For #f(x) = 2x^2 - 4x -1#, what is the vertex and axis of symmetry?

1 Answer
Dec 9, 2017

vertex at #(1,-3)#, the axis of symmetry is at #x=1#

Explanation:

There are two ways of doing this - completing the square or through differentiation. Either way, we are trying to find the minimum point.

Completing the square

#f(x)=2x^2-4x-1#
#=2(x^2-2x-1/2)#
#=2([x-1]^2-1-1/2)#
#=2([x-1]^2-3/2)#
#=2[x-1]^2-3#

This means the minimum value is at #f(x)=-3#, where #x=1#.

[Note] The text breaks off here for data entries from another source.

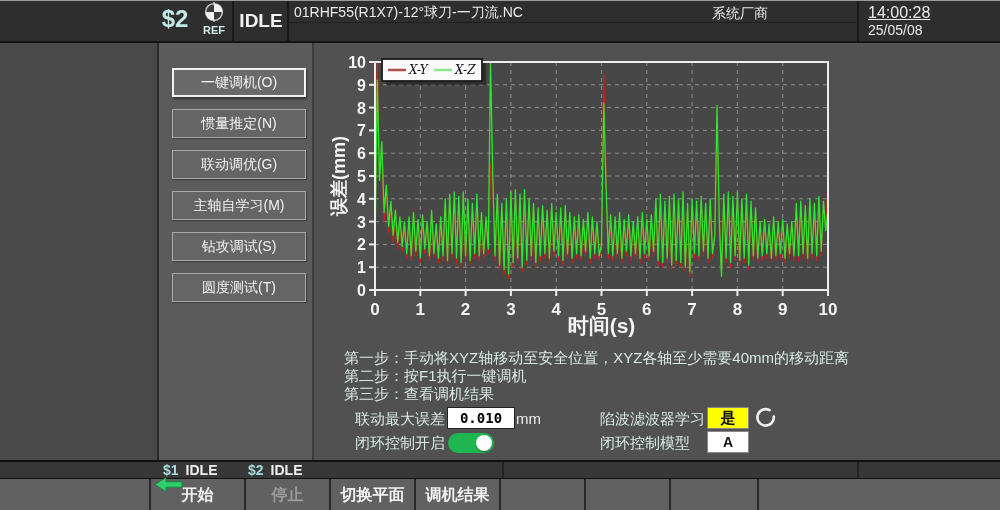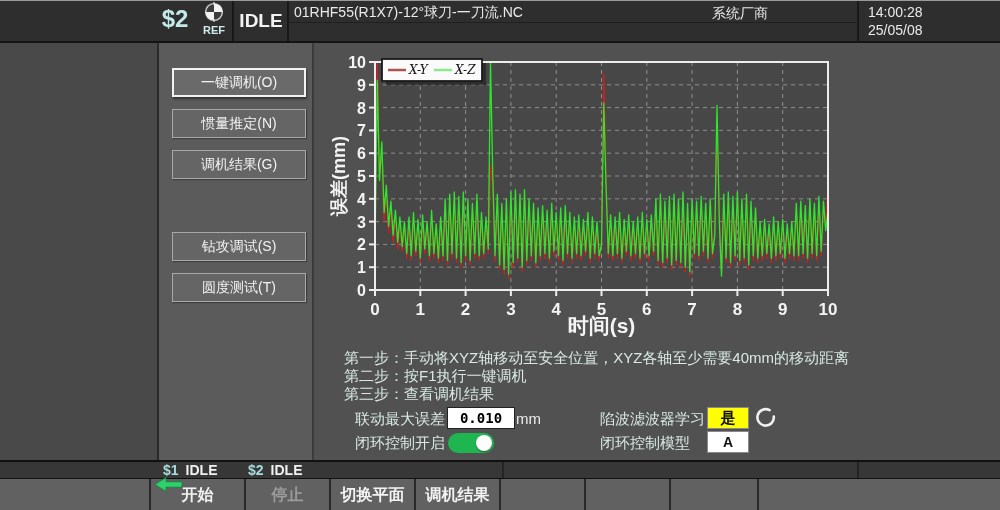--- a/index.html
+++ b/index.html
@@ -18,7 +18,7 @@
   .prog-name{position:absolute;left:294px;top:3px;font-size:14px;color:#ebebeb;white-space:nowrap;}
   .prog-divider{position:absolute;left:289px;top:21px;width:567px;height:1px;background:#202020;}
   .vendor{position:absolute;left:712px;top:4px;font-size:14px;color:#e4e4e4;}
-  .clock{position:absolute;left:868px;top:3px;font-size:14px;color:#e9e9e9;}
+  .clock{position:absolute;left:868px;top:3px;font-size:16px;color:#e9e9e9;text-decoration:underline;}
   .datefield{position:absolute;left:868px;top:21px;font-size:14px;color:#e9e9e9;}
   
   .main{position:absolute;left:0;top:43px;width:1000px;height:417px;background:#515151;}

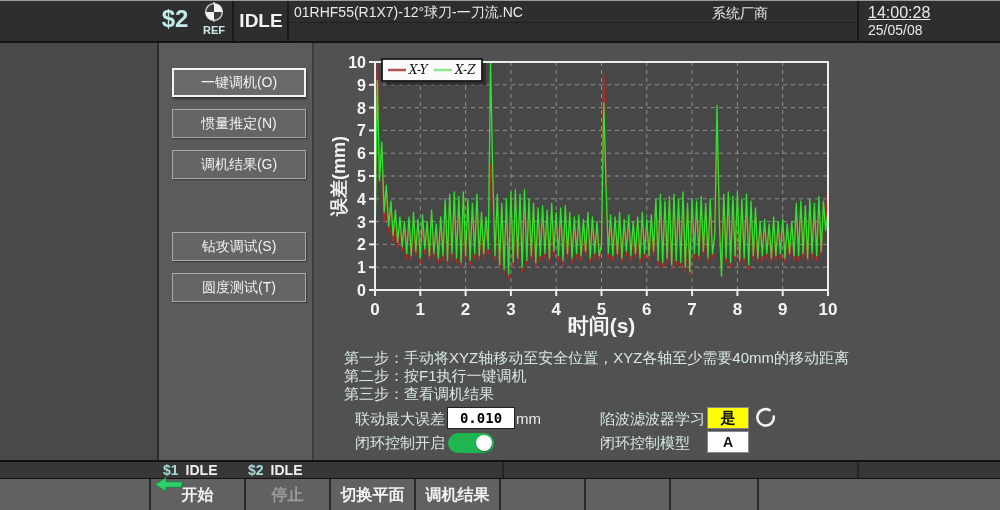--- a/index.html
+++ b/index.html
@@ -101,7 +101,7 @@
     <div class="sidebar">
       <div class="side-btn active" style="top:25px"><span>一键调机(O)</span></div>
       <div class="side-btn" style="top:66px"><span>惯量推定(N)</span></div>
-      <div class="side-btn" style="top:107px"><span>调机结果(G)</span></div>
+      <div class="side-btn" style="top:107px"><span>联动调优(G)</span></div>
       <div class="side-btn" style="top:189px"><span>钻攻调试(S)</span></div>
       <div class="side-btn" style="top:230px"><span>圆度测试(T)</span></div>
     </div>

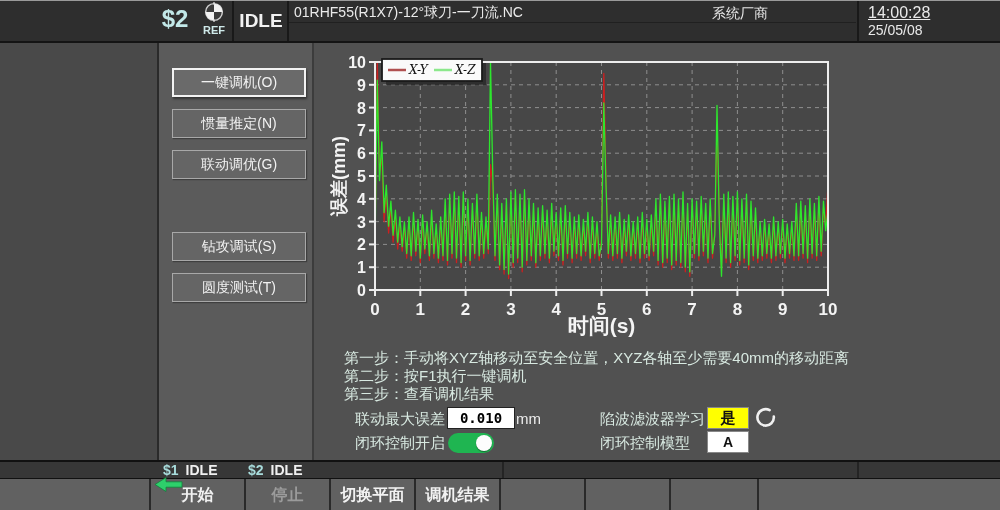--- a/index.html
+++ b/index.html
@@ -102,6 +102,7 @@
       <div class="side-btn active" style="top:25px"><span>一键调机(O)</span></div>
       <div class="side-btn" style="top:66px"><span>惯量推定(N)</span></div>
       <div class="side-btn" style="top:107px"><span>联动调优(G)</span></div>
+      <div class="side-btn" style="top:148px"><span>主轴自学习(M)</span></div>
       <div class="side-btn" style="top:189px"><span>钻攻调试(S)</span></div>
       <div class="side-btn" style="top:230px"><span>圆度测试(T)</span></div>
     </div>

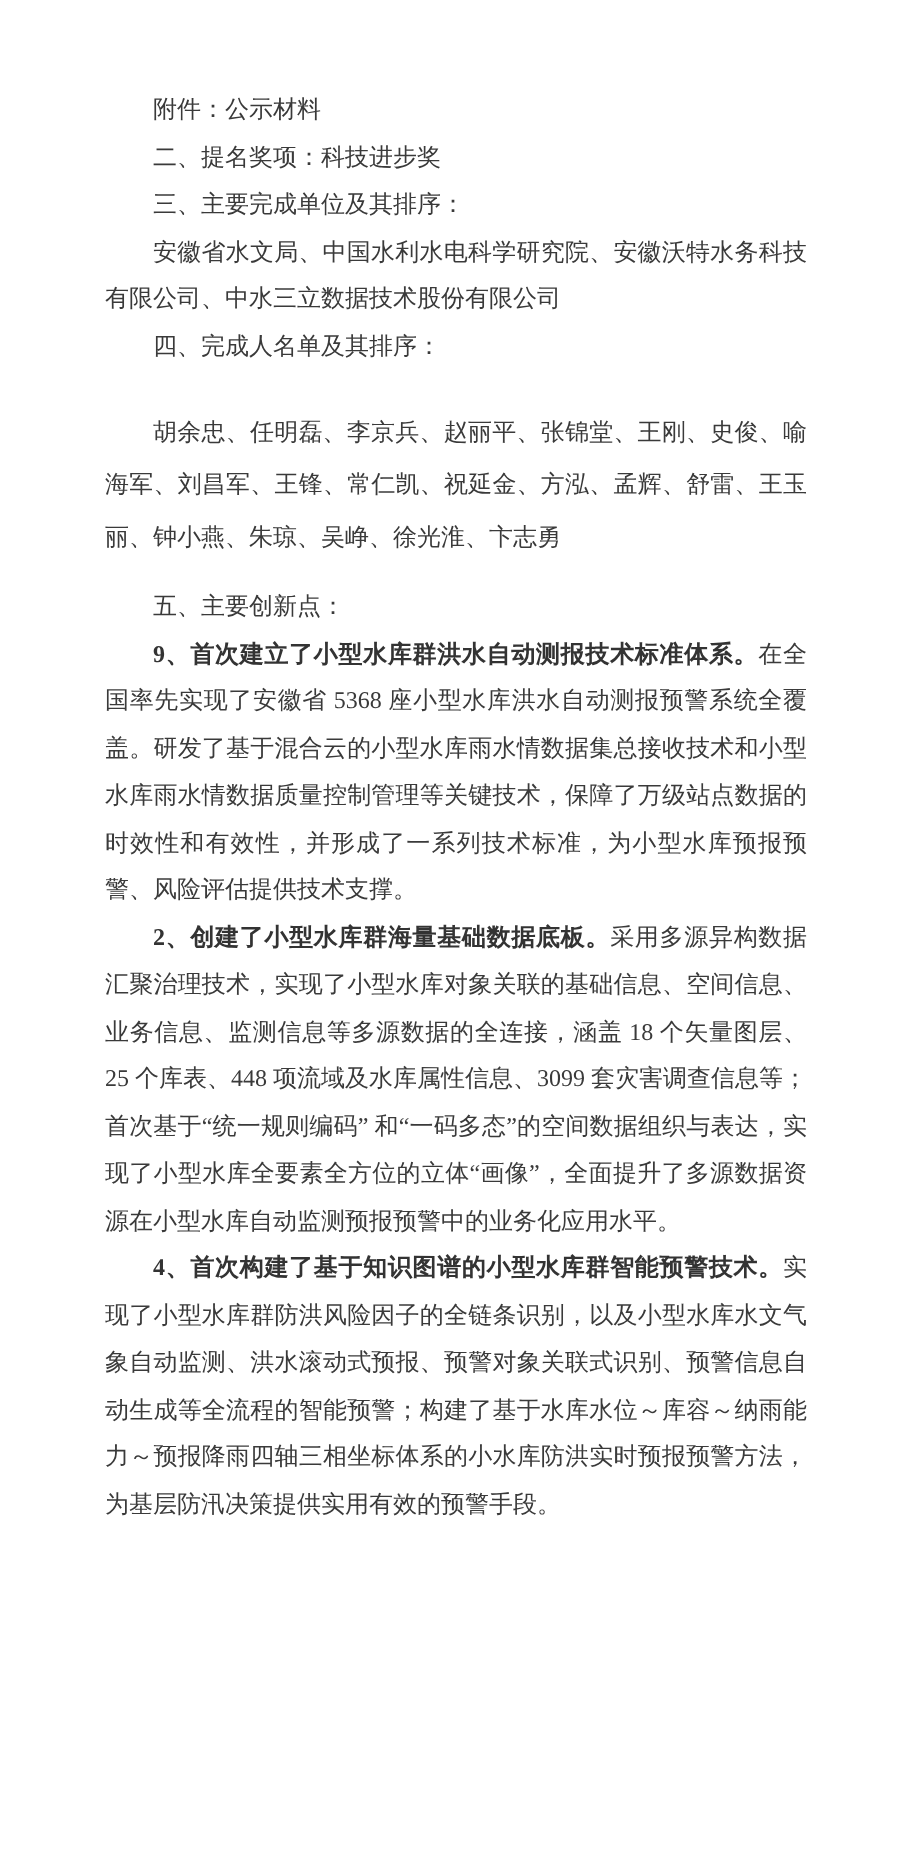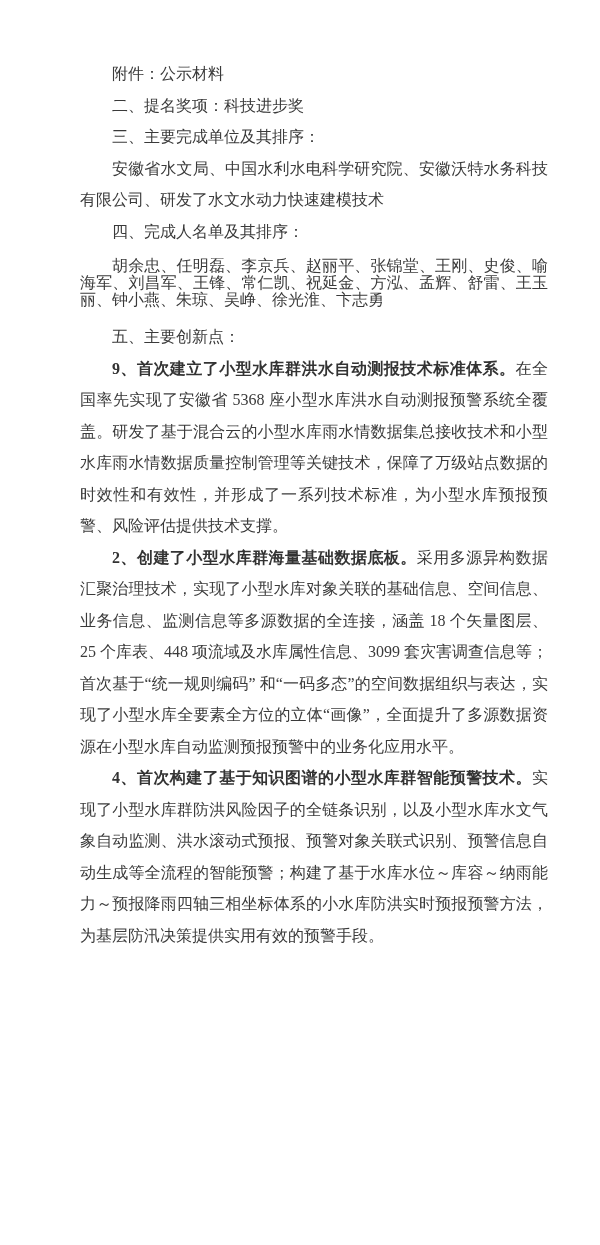--- a/index.html
+++ b/index.html
@@ -16,7 +16,7 @@
   }
   .doc {
     position: absolute;
-    left: 80px;
+    left: 70px;
     top: 58px;
     width: 468px;
     font-size: 16px;

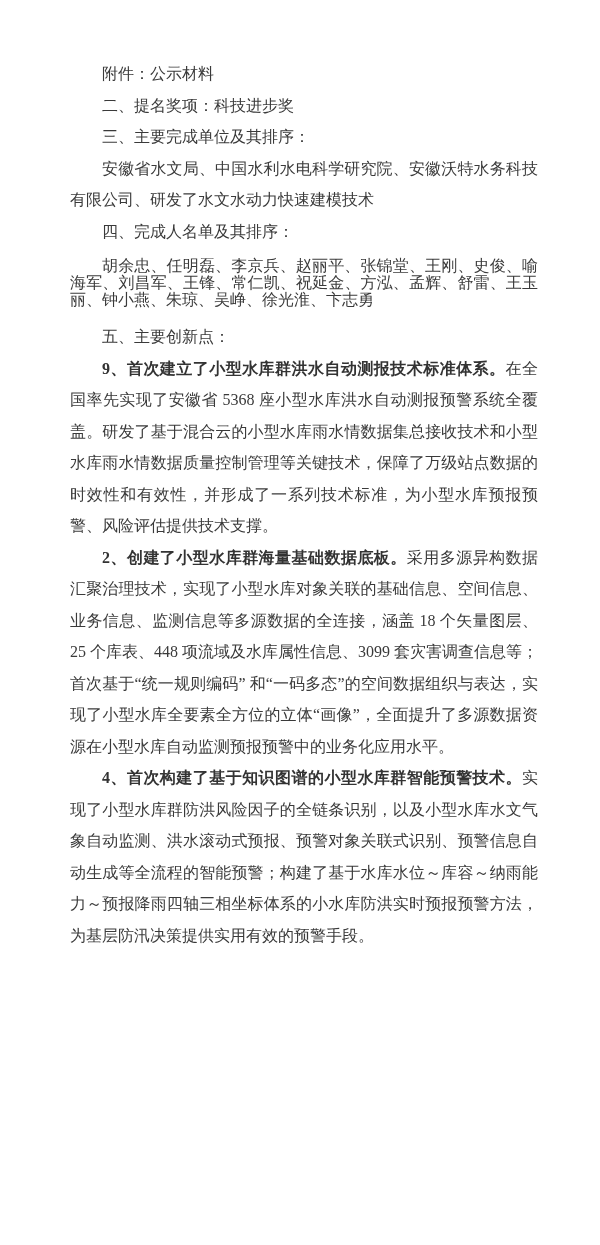--- a/index.html
+++ b/index.html
@@ -54,7 +54,7 @@
 
   <p><span>三、主要完成单位及其排序：</span></p>
 
-  <p><span>安徽省水文局、中国水利水电科学研究院、安徽沃特水务科技有限公司、研发了水文水动力快速建模技术</span></p>
+  <p><span>安徽省水文局、中国水利水电科学研究院、安徽沃特水务科技有限公司、中水三立数据技术股份有限公司</span></p>
 
   <p><span>四、完成人名单及其排序：</span></p>
 

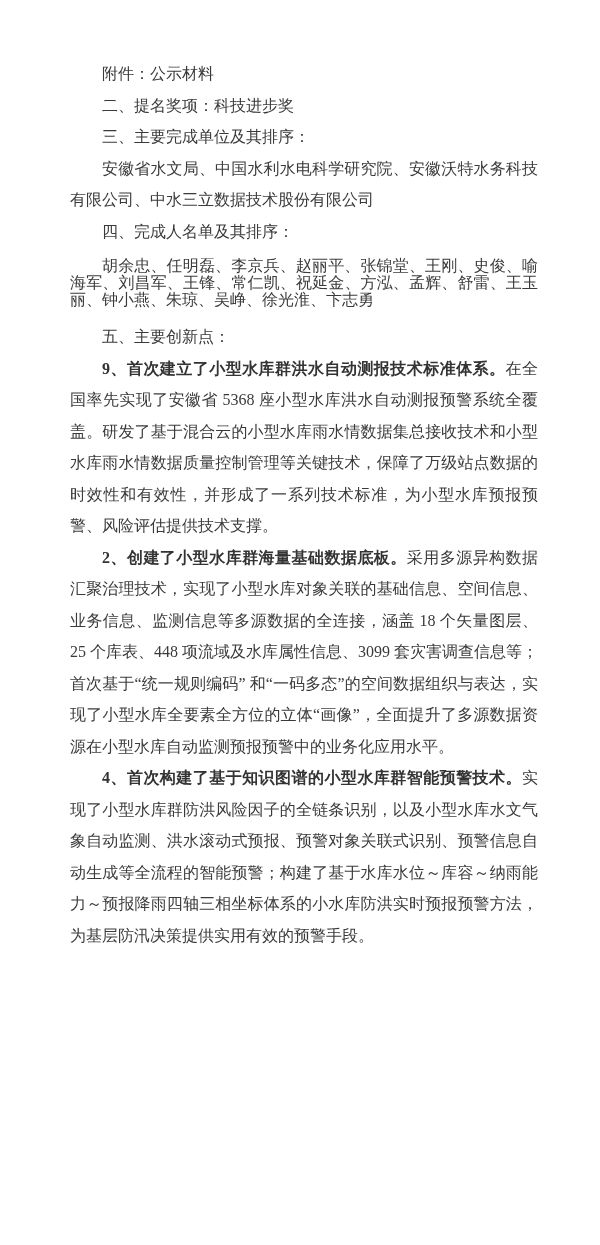--- a/index.html
+++ b/index.html
@@ -33,8 +33,8 @@
     text-indent: 15px;
   }
   p.members-para {
-    line-height: 17px;
-    margin-top: 10px;
+    line-height: 35px;
+    margin-top: 24px;
     margin-bottom: 13px;
   }
   strong {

The axis of symmetry will be the same as the x-coordinate of the minimum, this being #x=1#

So the vertex is at #(1,-3)#, the axis of symmetry is at #x=1#

Differentiation

I'd generally only differentiate if the number were a bit awkward, if completing the square would give loads of fractions.

#f(x)=2x^2-4x-1#
#f'(x)=4x-4#
Let #f'(x)=0#
#4x-4=0#
#x=1#
Let #x=1#
#f(1)=2(1)^2-4(1)-1#
#=-3#

So the vertex is at #(1,-3)#, the axis of symmetry is at #x=1#